> **WHAT IS BEING ASKED**:
Take every record and write it out again exactly, with no images included.

> **RECORDS SUPPLIED**:
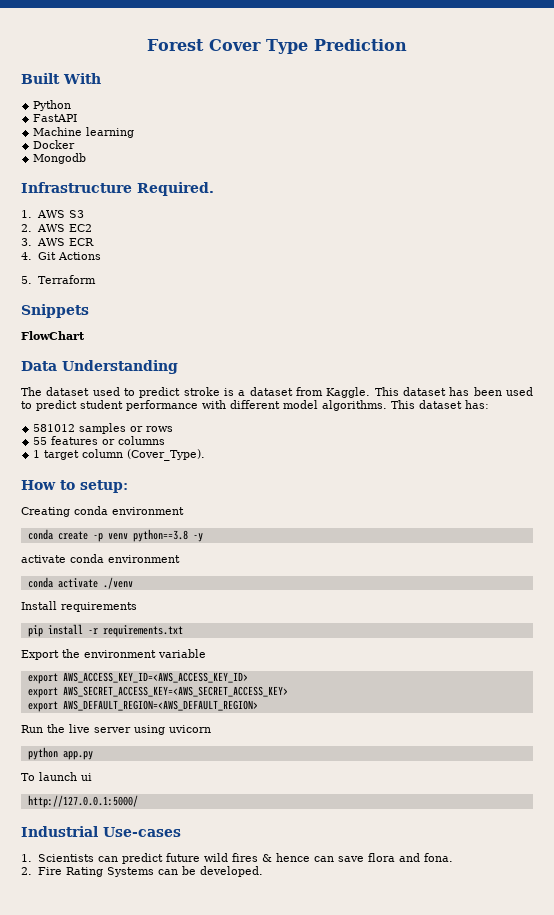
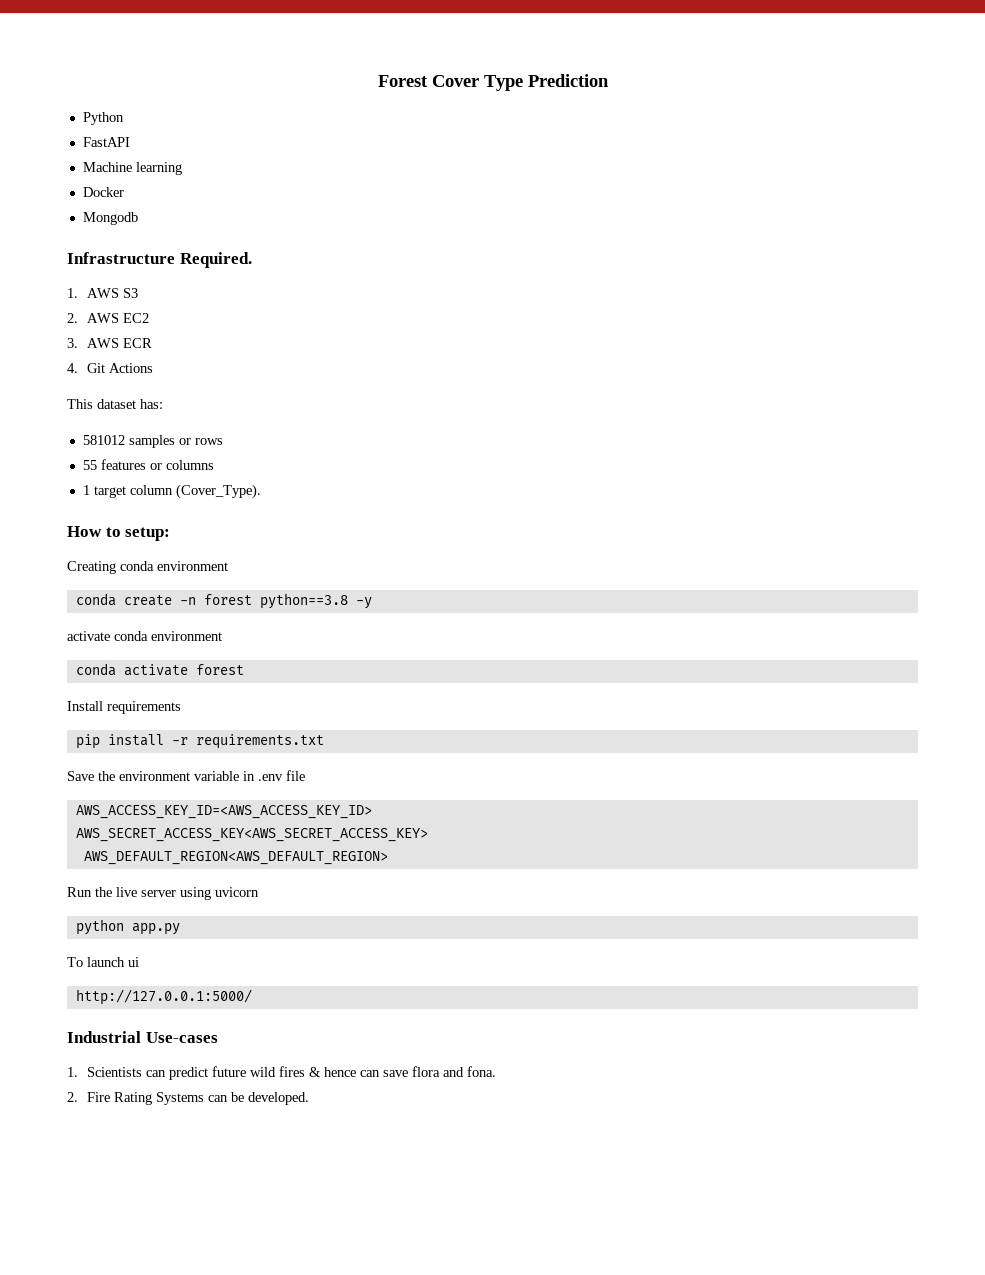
- Built With
- 5. Terraform
- Snippets
- FlowChart
- Data Understanding
- The dataset used to predict stroke is a dataset from Kaggle. This dataset has been used to predict student performance with different model algorithms.
- conda create -p venv python==3.8 -y
+ conda create -n forest python==3.8 -y
- conda activate ./venv
+ conda activate forest
- Export the environment variable
- export AWS_ACCESS_KEY_ID=<AWS_ACCESS_KEY_ID>
- export AWS_SECRET_ACCESS_KEY=<AWS_SECRET_ACCESS_KEY>
- export AWS_DEFAULT_REGION=<AWS_DEFAULT_REGION>
+ Save the environment variable in .env file
+ AWS_ACCESS_KEY_ID=<AWS_ACCESS_KEY_ID>
+ AWS_SECRET_ACCESS_KEY<AWS_SECRET_ACCESS_KEY>
+ AWS_DEFAULT_REGION<AWS_DEFAULT_REGION>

> **SOLUTION FOR THIS EXERCISE**:
- Built With
- 5. Terraform
- Snippets
- FlowChart
- Data Understanding
- The dataset used to predict stroke is a dataset from Kaggle. This dataset has been used to predict student performance with different model algorithms.
- conda create -p venv python==3.8 -y
+ conda create -n forest python==3.8 -y
- conda activate ./venv
+ conda activate forest
- Export the environment variable
- export AWS_ACCESS_KEY_ID=<AWS_ACCESS_KEY_ID>
- export AWS_SECRET_ACCESS_KEY=<AWS_SECRET_ACCESS_KEY>
- export AWS_DEFAULT_REGION=<AWS_DEFAULT_REGION>
+ Save the environment variable in .env file
+ AWS_ACCESS_KEY_ID=<AWS_ACCESS_KEY_ID>
+ AWS_SECRET_ACCESS_KEY<AWS_SECRET_ACCESS_KEY>
+ AWS_DEFAULT_REGION<AWS_DEFAULT_REGION>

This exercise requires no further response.